[Data in this exercise]:
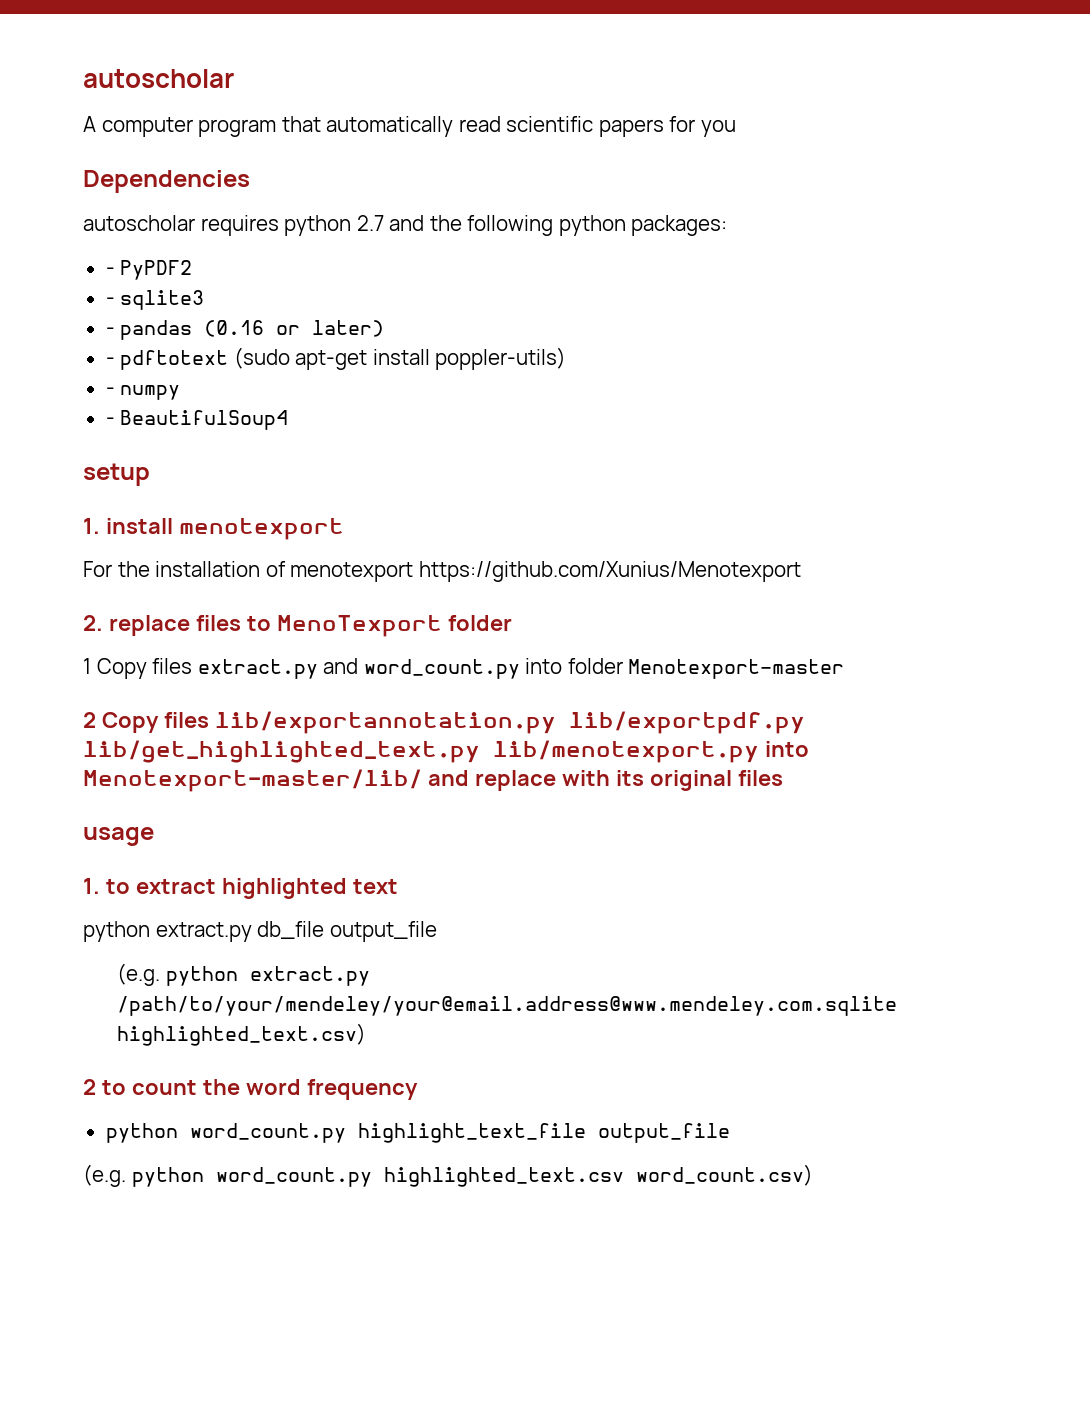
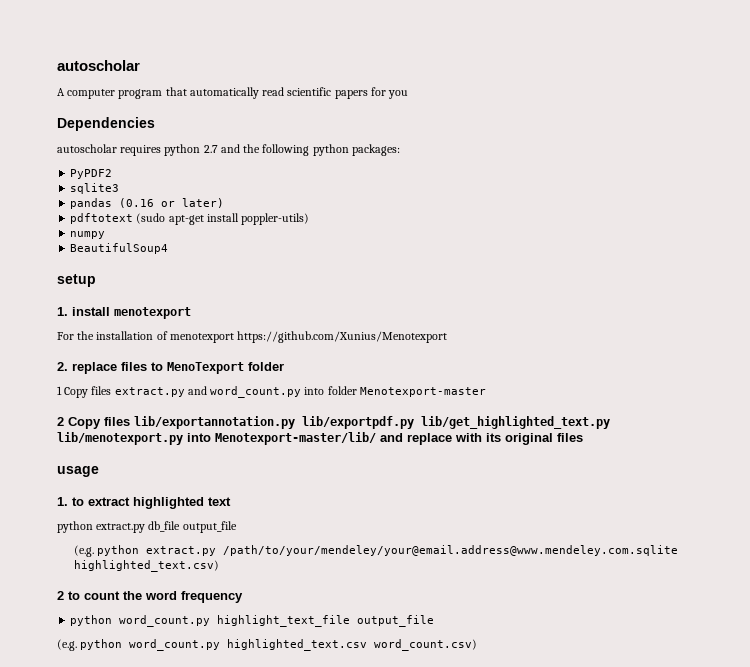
- - PyPDF2
+ PyPDF2
- - sqlite3
+ sqlite3
- - pandas (0.16 or later)
+ pandas (0.16 or later)
- - pdftotext (sudo apt-get install poppler-utils)
+ pdftotext (sudo apt-get install poppler-utils)
- - numpy
+ numpy
- - BeautifulSoup4
+ BeautifulSoup4

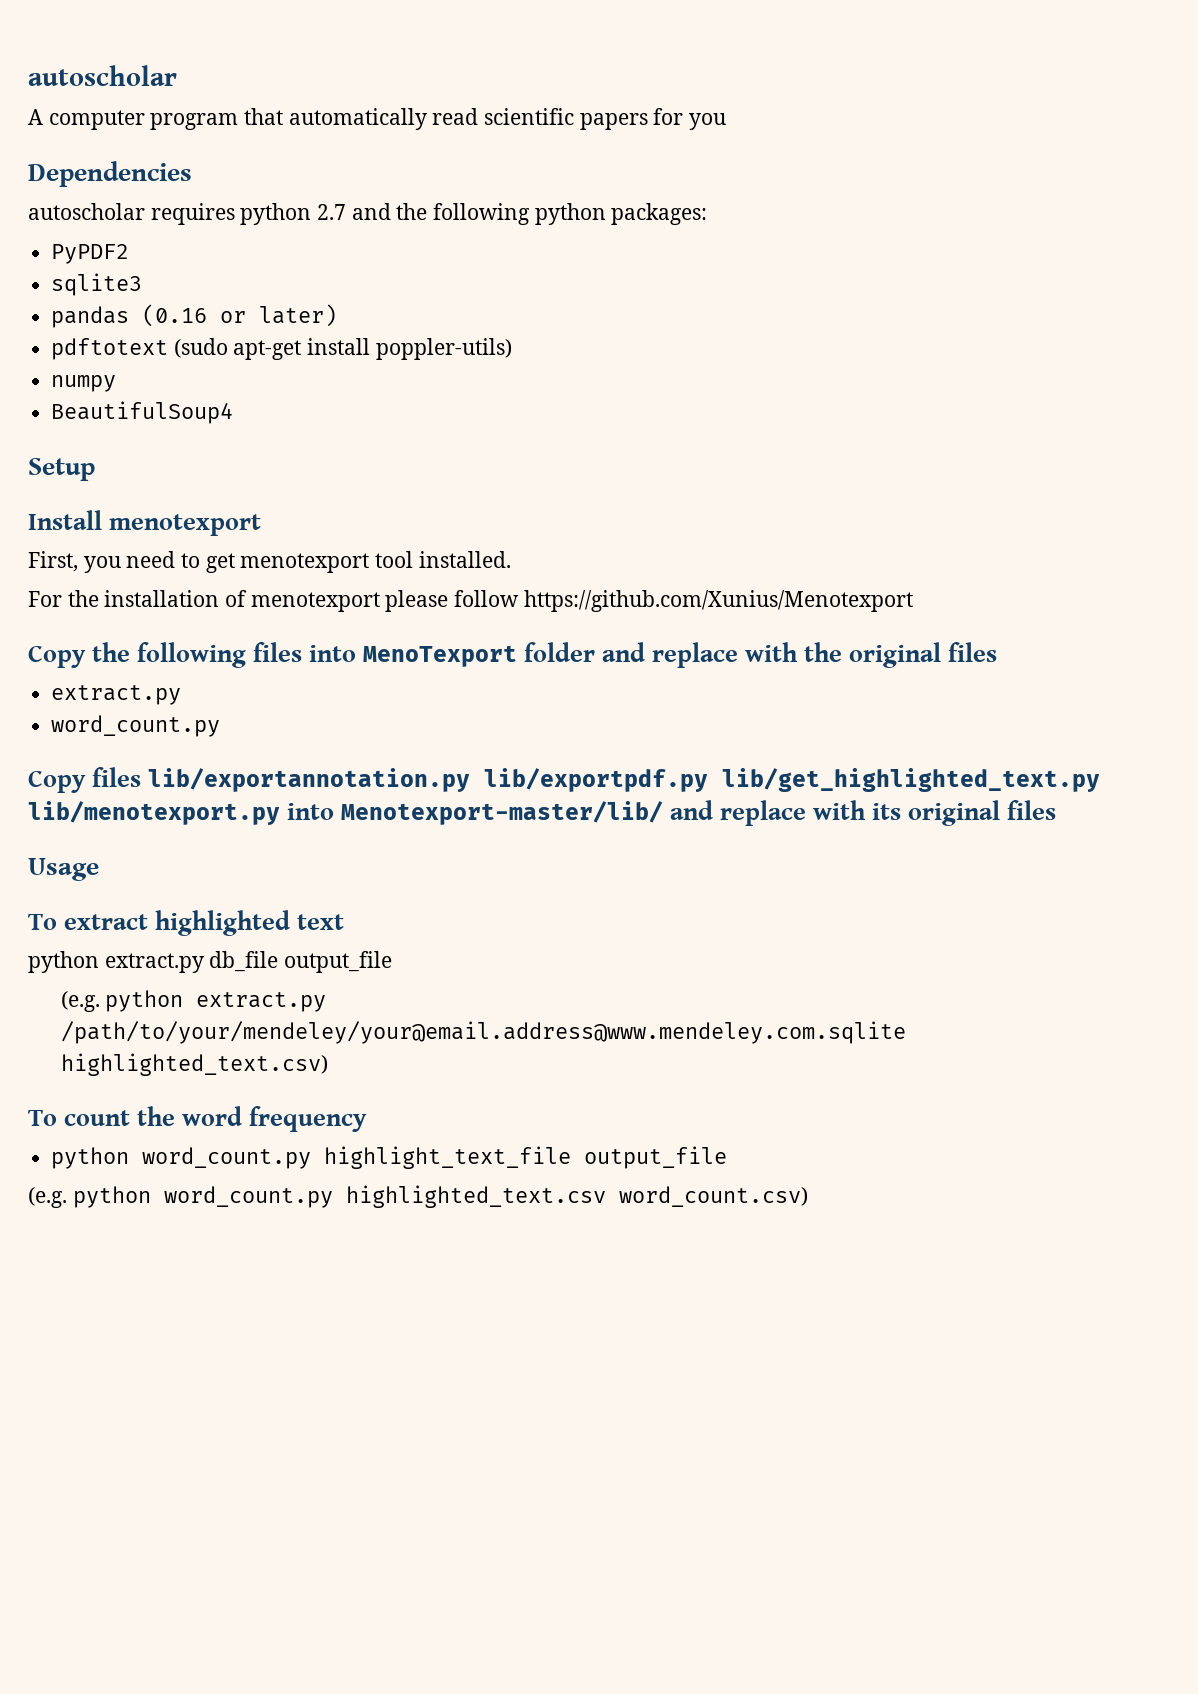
- setup
- 1. install menotexport
+ Setup
+ Install menotexport
+ First, you need to get menotexport tool installed.
- For the installation of menotexport https://github.com/Xunius/Menotexport
+ For the installation of menotexport please follow https://github.com/Xunius/Menotexport
- 2. replace files to MenoTexport folder
- 1 Copy files extract.py and word_count.py into folder Menotexport-master
- 2 Copy files lib/exportannotation.py lib/exportpdf.py lib/get_highlighted_text.py lib/menotexport.py into Menotexport-master/lib/ and replace with its original files
+ Copy the following files into MenoTexport folder and replace with the original files
+ extract.py
+ word_count.py
+ Copy files lib/exportannotation.py lib/exportpdf.py lib/get_highlighted_text.py lib/menotexport.py into Menotexport-master/lib/ and replace with its original files
- usage
- 1. to extract highlighted text
+ Usage
+ To extract highlighted text
- 2 to count the word frequency
+ To count the word frequency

[Exercise]: The data above needs to be retyped exactly, with the images left out.

[Written answer]:
- - PyPDF2
+ PyPDF2
- - sqlite3
+ sqlite3
- - pandas (0.16 or later)
+ pandas (0.16 or later)
- - pdftotext (sudo apt-get install poppler-utils)
+ pdftotext (sudo apt-get install poppler-utils)
- - numpy
+ numpy
- - BeautifulSoup4
+ BeautifulSoup4

- setup
- 1. install menotexport
+ Setup
+ Install menotexport
+ First, you need to get menotexport tool installed.
- For the installation of menotexport https://github.com/Xunius/Menotexport
+ For the installation of menotexport please follow https://github.com/Xunius/Menotexport
- 2. replace files to MenoTexport folder
- 1 Copy files extract.py and word_count.py into folder Menotexport-master
- 2 Copy files lib/exportannotation.py lib/exportpdf.py lib/get_highlighted_text.py lib/menotexport.py into Menotexport-master/lib/ and replace with its original files
+ Copy the following files into MenoTexport folder and replace with the original files
+ extract.py
+ word_count.py
+ Copy files lib/exportannotation.py lib/exportpdf.py lib/get_highlighted_text.py lib/menotexport.py into Menotexport-master/lib/ and replace with its original files
- usage
- 1. to extract highlighted text
+ Usage
+ To extract highlighted text
- 2 to count the word frequency
+ To count the word frequency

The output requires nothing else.